▶ _Task item_
Only one stretch of the data below is needed. Output the lines from the one with "PAYEN Joint de" up to and including the one with "total: 730.74 -> 685.23", exactly as they stand.

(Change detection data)
++++++++

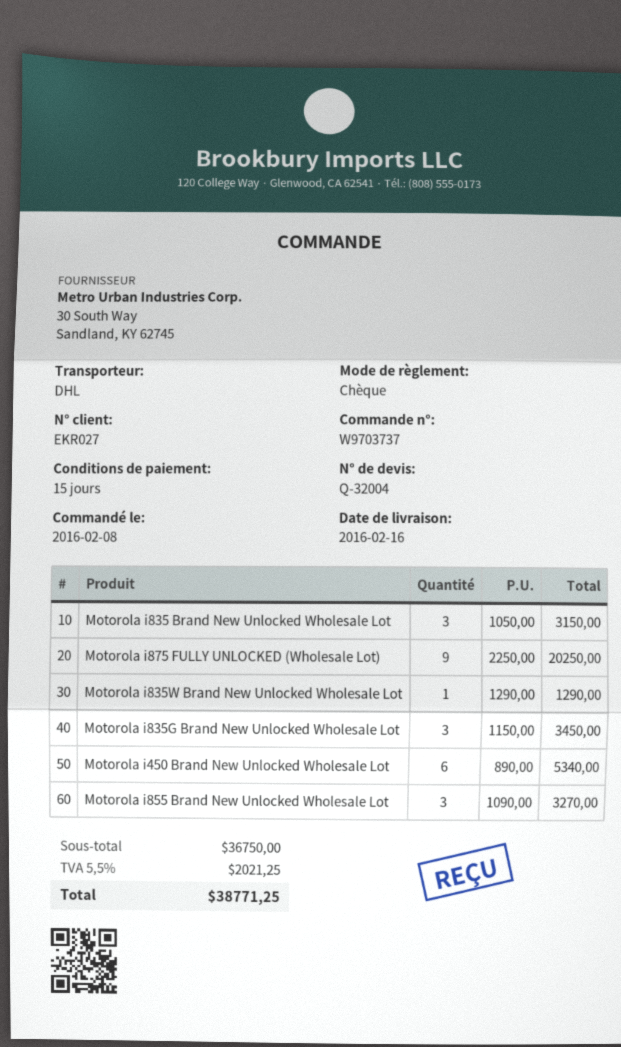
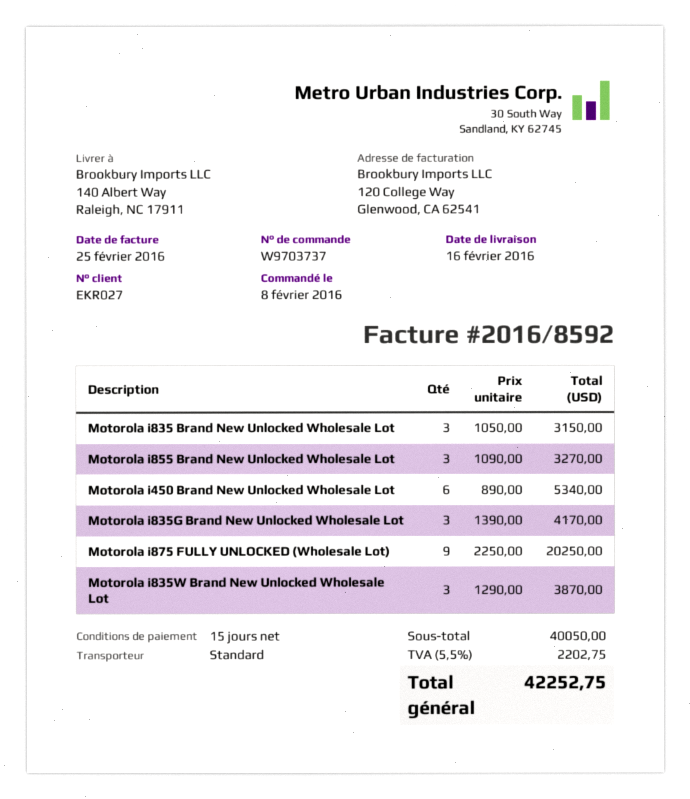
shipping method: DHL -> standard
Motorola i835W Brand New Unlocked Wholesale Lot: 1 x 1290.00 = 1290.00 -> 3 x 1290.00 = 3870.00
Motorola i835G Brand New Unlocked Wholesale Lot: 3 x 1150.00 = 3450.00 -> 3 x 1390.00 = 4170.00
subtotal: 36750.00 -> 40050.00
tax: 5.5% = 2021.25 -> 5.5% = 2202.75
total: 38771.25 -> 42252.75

++++++++

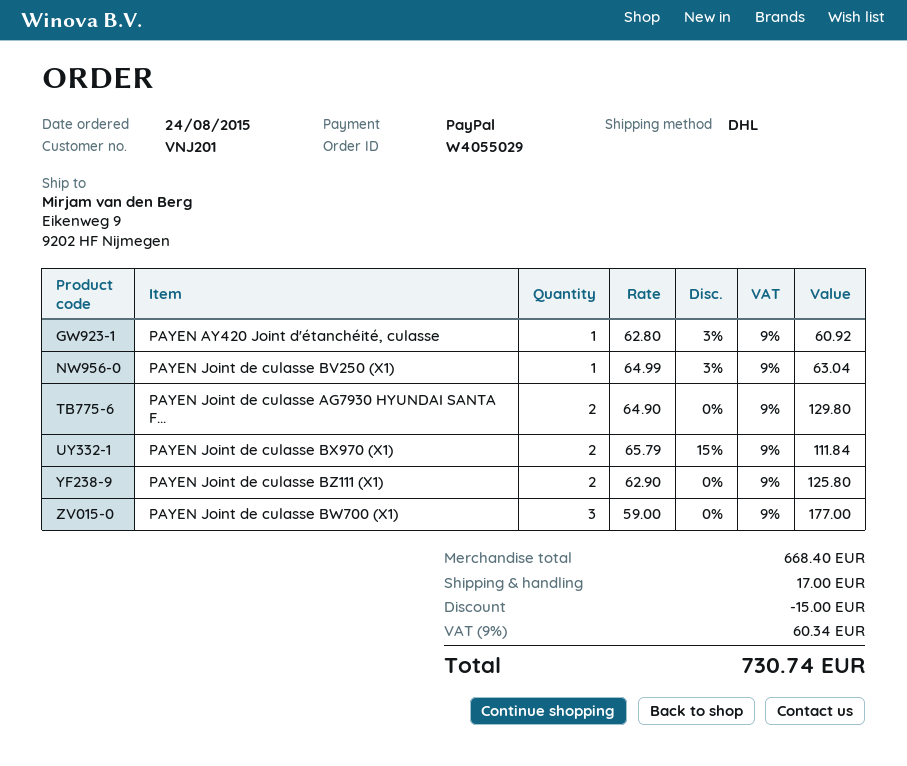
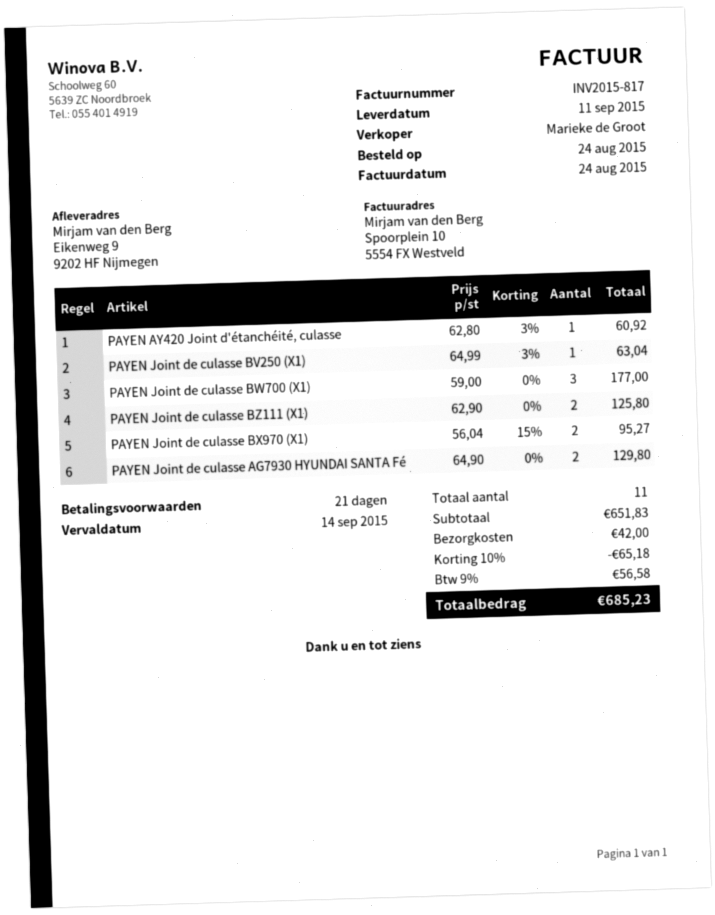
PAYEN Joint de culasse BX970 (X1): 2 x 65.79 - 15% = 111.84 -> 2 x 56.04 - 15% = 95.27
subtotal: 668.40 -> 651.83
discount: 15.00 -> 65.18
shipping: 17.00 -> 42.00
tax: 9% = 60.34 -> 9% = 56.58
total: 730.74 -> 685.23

++++++++

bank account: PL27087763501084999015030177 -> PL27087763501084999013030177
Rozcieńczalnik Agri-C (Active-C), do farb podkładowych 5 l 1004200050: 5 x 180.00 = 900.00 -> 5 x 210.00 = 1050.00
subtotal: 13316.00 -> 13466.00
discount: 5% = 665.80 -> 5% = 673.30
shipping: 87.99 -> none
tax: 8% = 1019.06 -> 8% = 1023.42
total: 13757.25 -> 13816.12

++++++++

▶ _Response to this task_
PAYEN Joint de culasse BX970 (X1): 2 x 65.79 - 15% = 111.84 -> 2 x 56.04 - 15% = 95.27
subtotal: 668.40 -> 651.83
discount: 15.00 -> 65.18
shipping: 17.00 -> 42.00
tax: 9% = 60.34 -> 9% = 56.58
total: 730.74 -> 685.23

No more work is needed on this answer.